(WHAT IS REQUIRED) Among the records, which lines include "pulsante"? List them.
### SUPPLIED DATA ###
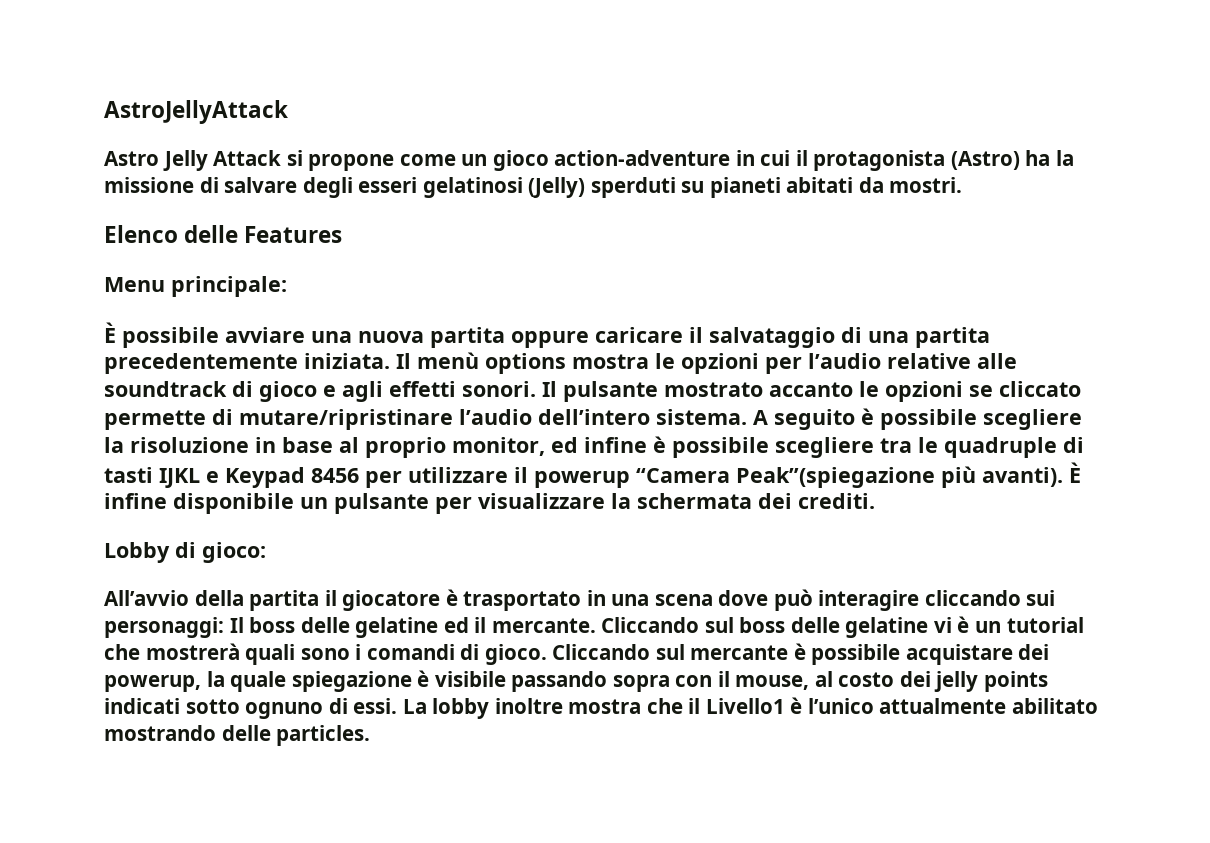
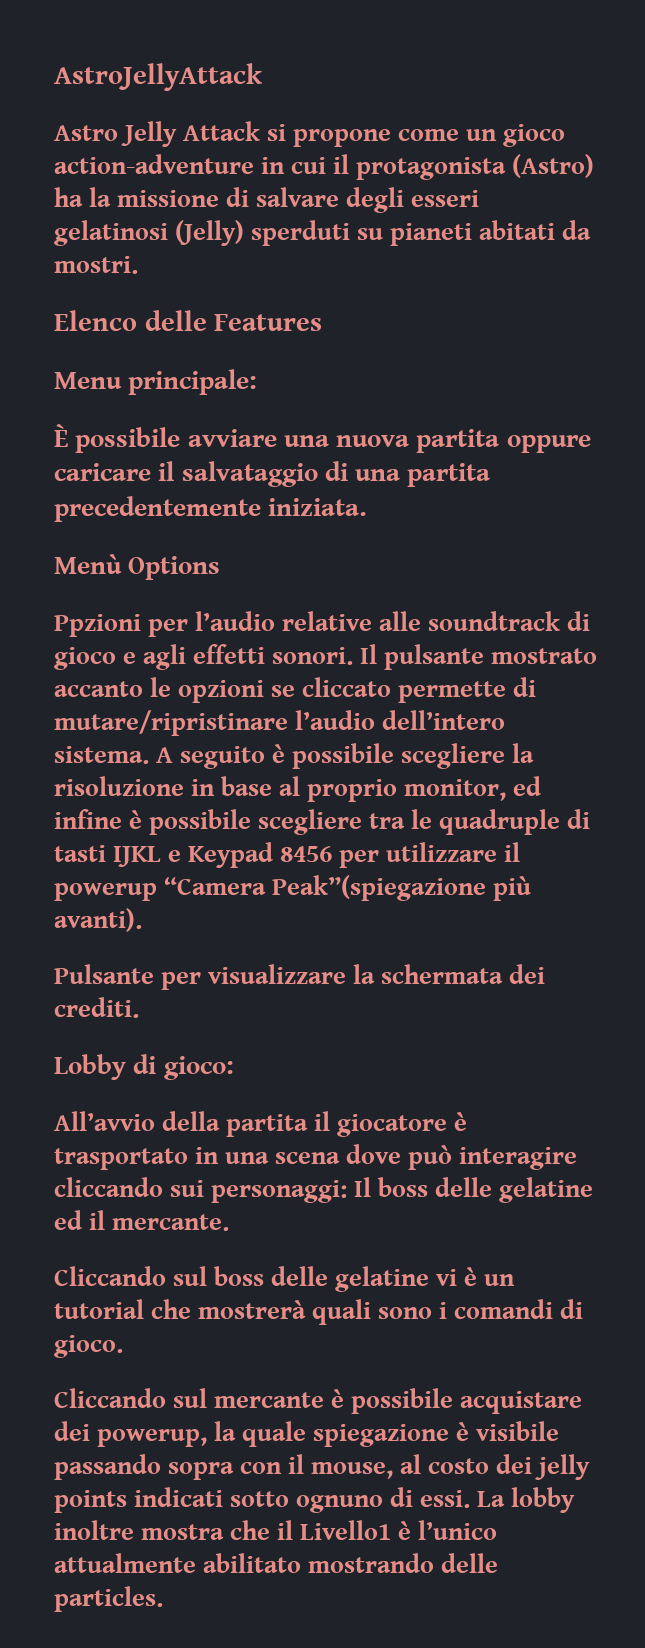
[396,352,759,374] Il menù options mostra le opzioni -> [54,554,221,580] [54,614,141,637] // Menù Options // Ppzioni
[1069,462,1081,483] [104,493,429,514] È infine disponibile un pulsante -> [54,964,154,984] // Pulsante
(596, 625) none -> (229, 1222) //
(547, 654) none -> (123, 1346) //

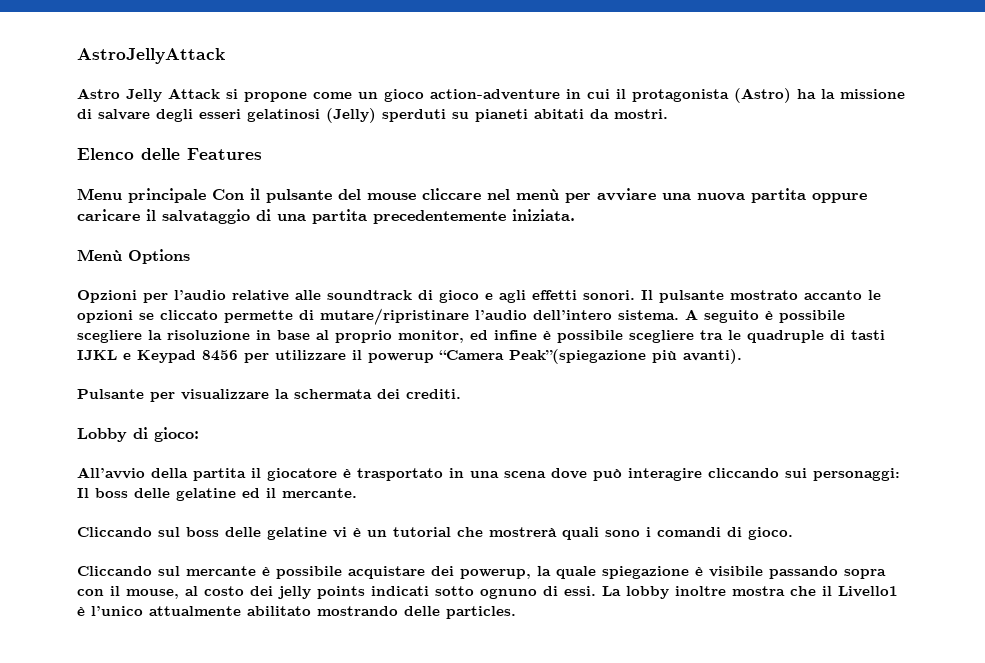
[128,369,258,395] [54,423,181,453] principale: // È possibile -> [128,188,591,203] principale Con il pulsante del mouse cliccare nel menù per
[54,614,141,637] Ppzioni -> [77,290,137,303] Opzioni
###
(ANSWER)
[1069,462,1081,483] [104,493,429,514] È infine disponibile un pulsante -> [54,964,154,984] // Pulsante
[128,369,258,395] [54,423,181,453] principale: // È possibile -> [128,188,591,203] principale Con il pulsante del mouse cliccare nel menù per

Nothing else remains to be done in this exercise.